Em Jesus Cristo, Deus se fez carne e habitou entre nós, cheio de graça e de verdade. A luz brilha na escuridão. Deus procura a sua criatura. Procura-nos em nossas dúvidas. Em Jesus de Nazaré, o amor de Deus torna-se pessoa humana, gente. Esse amor traz ânimo aos cansados, esperança aos desanimados, solidariedade aos aflitos e injustiçados. Visões podem tornarse realidade.
A segunda parte do v. 11 – “e os seus não o receberam” – fala da tragédia do Natal. O amor de Deus é rejeitado. Não há lugar para o Filho de Deus neste mundo. Jesus vem ao mundo numa estrebaria e, no final, é crucificado. Estrebaria e cruz marcam a vida de Jesus.
Acontece que não queremos mudar para mais amor e justiça. Priorizamos o egoísmo. Tememos o risco do verdadeiro amor. A fome de muitos e a abundância de poucos, a nossa indiferença e a nossa incapacidade de nos deixar envolver por esse amor de Deus mostram que o Natal é festejado, mas não assimilado.

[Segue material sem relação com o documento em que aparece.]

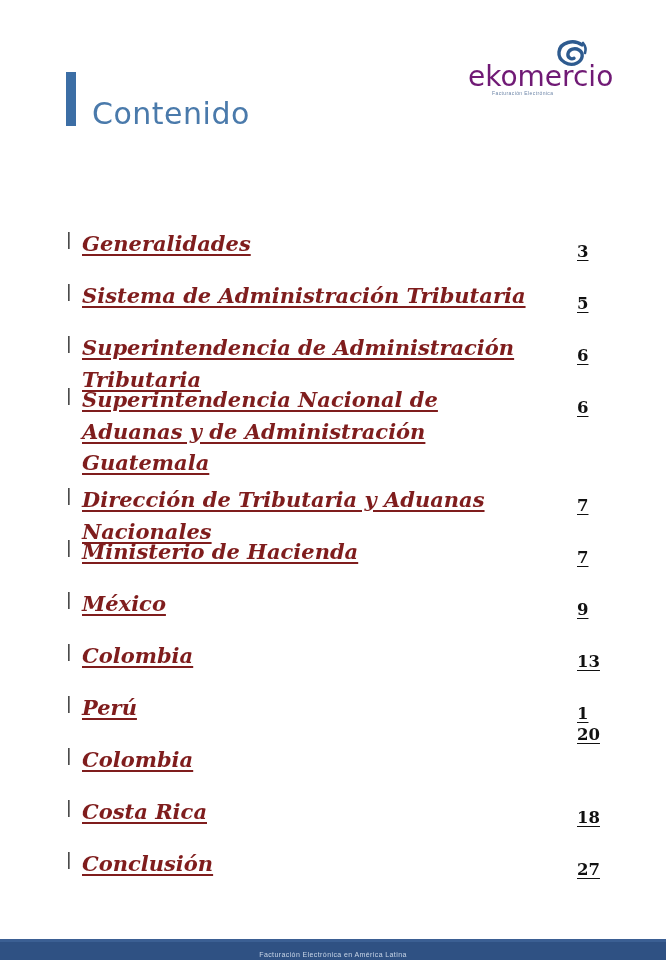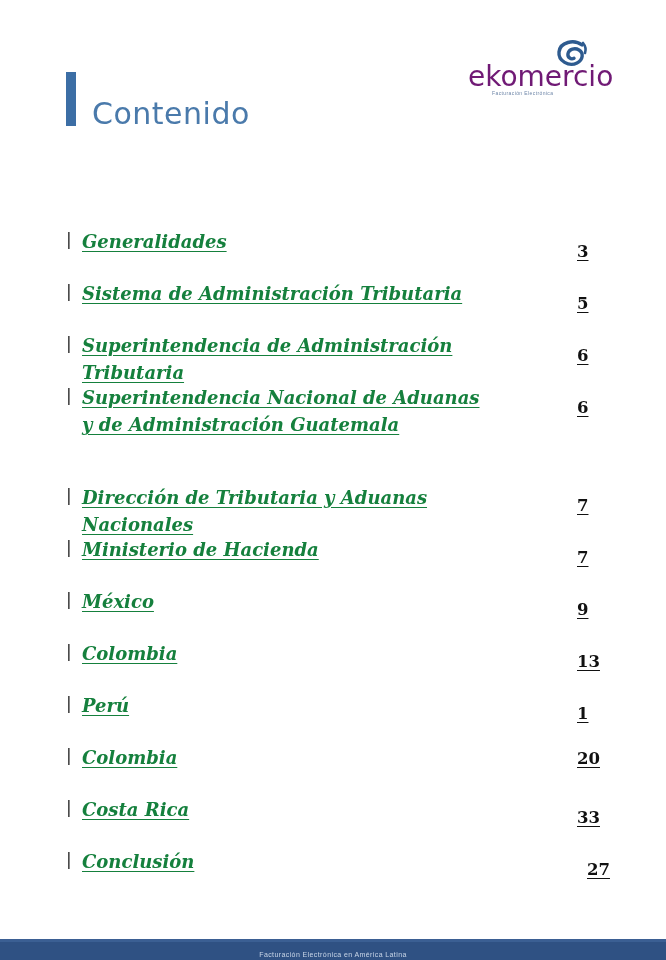--- a/index.html
+++ b/index.html
@@ -94,22 +94,22 @@
   }
   .entry {
     flex: 1 1 auto;
     position: relative;
   }
   .entry-text {
     display: inline;
     font-family: "DejaVu Serif", serif;
     font-style: italic;
     font-weight: bold;
-    font-size: 18px;
-    color: #15803d;
+    font-size: 21px;
+    color: #7f1d1d;
     line-height: 1.5;
     text-decoration: underline;
     text-underline-offset: 3px;
   }
   .page-num {
     position: absolute;
     font-family: "DejaVu Serif", serif;
     font-weight: bold;
     font-size: 16.5px;
     color: #111;
@@ -214,30 +214,30 @@
     <div class="page-num" style="left: 511px; top: 424px;">13</div>
     <div class="toc-row" style="position: absolute; left: 0px; top: 464px; width: 470px;">
       <div class="bullet">|</div>
       <div class="entry"><span class="entry-text">Perú</span></div>
     </div>
     <div class="page-num" style="left: 511px; top: 476px;">1</div>
     <div class="toc-row" style="position: absolute; left: 0px; top: 516px; width: 470px;">
       <div class="bullet">|</div>
       <div class="entry"><span class="entry-text">Colombia</span></div>
     </div>
-    <div class="page-num" style="left: 511px; top: 521px;">20</div>
+    <div class="page-num" style="left: 511px; top: 497px;">20</div>
     <div class="toc-row" style="position: absolute; left: 0px; top: 568px; width: 470px;">
       <div class="bullet">|</div>
       <div class="entry"><span class="entry-text">Costa Rica</span></div>
     </div>
-    <div class="page-num" style="left: 511px; top: 580px;">33</div>
+    <div class="page-num" style="left: 511px; top: 580px;">18</div>
     <div class="toc-row" style="position: absolute; left: 0px; top: 620px; width: 470px;">
       <div class="bullet">|</div>
       <div class="entry"><span class="entry-text">Conclusión</span></div>
     </div>
-    <div class="page-num" style="left: 511px; top: 632px; margin-left: 10px;">27</div>
+    <div class="page-num" style="left: 511px; top: 632px;">27</div>
   </div>
 
 <div class="footer-band">
   <div class="footer-strip"></div>
   <div class="footer-blue"></div>
   <div class="footer-text">Facturación Electrónica en América Latina</div>
 </div>
 
 </body></html>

A partir da Bíblia, a inclusão é um princípio básico para o relacionamento humano. O espaço terrestre, o espaço da vida, é o espaço do crescimento, da troca, da evolução. Nesse espaço há lugar para todas as pessoas, com suas virtudes e deficiências. Negar esse espaço a alguém significa negar a possibilidade de uma vida mais ampla, mais plural, mais significativa para todo o mundo.
A globalização prometeu o fim da miséria. Prometeu trazer bem-estar às nações e ao mundo. Mas o que vemos é que ela divide o mundo, suscita novas guerras e retaliações e produz mais pobreza ainda. A globalização está destronando o mundo. É preciso que o nosso planeta terra seja um espaço aberto de todos e para todos. Nele não pode haver discriminações sociais, raciais, religiosas e culturais. Só podemos clamar: Deus, em tua graça, transforma o mundo!
Há forças que querem destruir em nós a capacidade de sonhar o sonho de Deus. Querem nos fazer acreditar que o mundo não tem jeito para que, sem ânimo e sem alento, aceitemos passivamente os fatos.
O v. 12 – “Mas, quantos o receberam, deu-lhes o poder de serem feitos filhos de Deus...” – fala da chance do Natal. Tudo pode ser mudado. A miséria humana não é irreversível. Também nós podemos mudar para mais amor e mais justiça. Bondade, amor, justiça, paz, salvação são possibilidades concretas. A verdadeira luz brilha. Não nos deixemos, pois, enjaular pela desesperança e nem pelo desespero.
Somos desafiados, isto sim, a viver o Natal com intensidade. Vamos compartilhar abraços solidários, vamos celebrar o Natal com luzes, glórias e aleluias. Cantos abrem espaços em torno do coração. Novos horizontes se abrem. O entusiasmo e o acendimento ajudam-nos a olhar para frente.